# Working With Files and Doing Data Cleaning

## First, a Review on Planning Your Programs

One of the most difficult things about learning to program is to learn how to start.  What to do before you write the code, and how to work your way through the coding process.

A good general idea is to think through the problem you want to solve first -- just conceptually.  How will you know you have solved it?  Are there tests that you can use to be sure?  Can you break the problem down into smaller components, and solve those sequentially?  This is a step that is conceptualizing your algorithm, or your plan for the code.

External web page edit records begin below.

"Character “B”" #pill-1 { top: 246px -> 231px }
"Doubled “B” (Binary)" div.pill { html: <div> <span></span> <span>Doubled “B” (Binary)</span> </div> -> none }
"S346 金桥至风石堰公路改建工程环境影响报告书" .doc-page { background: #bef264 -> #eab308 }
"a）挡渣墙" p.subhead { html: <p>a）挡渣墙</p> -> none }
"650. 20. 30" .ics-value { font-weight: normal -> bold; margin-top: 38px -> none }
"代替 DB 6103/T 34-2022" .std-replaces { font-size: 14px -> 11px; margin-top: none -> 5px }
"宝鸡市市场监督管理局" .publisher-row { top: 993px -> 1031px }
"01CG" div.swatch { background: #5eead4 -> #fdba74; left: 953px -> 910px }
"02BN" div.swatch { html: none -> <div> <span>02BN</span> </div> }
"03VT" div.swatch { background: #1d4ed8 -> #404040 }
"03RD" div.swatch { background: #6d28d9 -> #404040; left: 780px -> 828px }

What approach would you use to solve each of those components? Can you describe those steps in English? We call this step writing 'pseudo-code'

Finally, there is the coding step. And the inevitable debugging step.  You really can't do one without the other.

Generally, it is good practice to work your way through problems in this way, and write the code for each building block, testing it to be sure it works for all the kinds of cases you can imagine, then test them together.  You'll end up being more productive, and far less frustrated, using a systematic, problem-solving approach.  

And by all means, don't try to tackle it all at once.  Below is an example of how to work through this process.

### Phase 1: Conceptual Plan

What do we need to do to determine whether each number between 1 and 100 is a prime number?

1. We need to see if any given number can be divided evenly by any other number besides 1 and itself. 
2. We need to test this for every number between 1 and 100

### Phase 2: Pseudo-Code

1. Write a function (isprime) to test whether a number passed to it as an argument (x) is a prime number.
Iterate over all values from x to 1.
At each iteration, test whether the original x is evenly divisible by this iteration value.
Keep track of how many times you get an evenly divisible result.
If the result is more than 2, call x a prime number.

2. Write a loop from 1 to 100, call this value (z)
Within the loop, call function isprime, and pass it the value of z.
Print the list of prime numbers.

### Phase 3: Code Incrementally, Test, and Document

Generally, build the code one step at a time, and test that step.  Add comments to explain your logic.  Make sure you include narrative in your assignments explaining your reasoning, and adding explanatory comments in the code every few lines to explain what you are doing in each part.

## Working With Files

Most data you might want to work with is likely to be in some kind of file.  You often will want to work with data in comma separated text files, or in spreadsheet tables, or in tables stored in a database.  And you will increasingly find data online, not only as text or spreadsheets to download, but as Open Data APIs, returned from a web service as a JSON object.  This session covers how to work with a variety of file formats in Python, and how to begin processing data in files to clean data.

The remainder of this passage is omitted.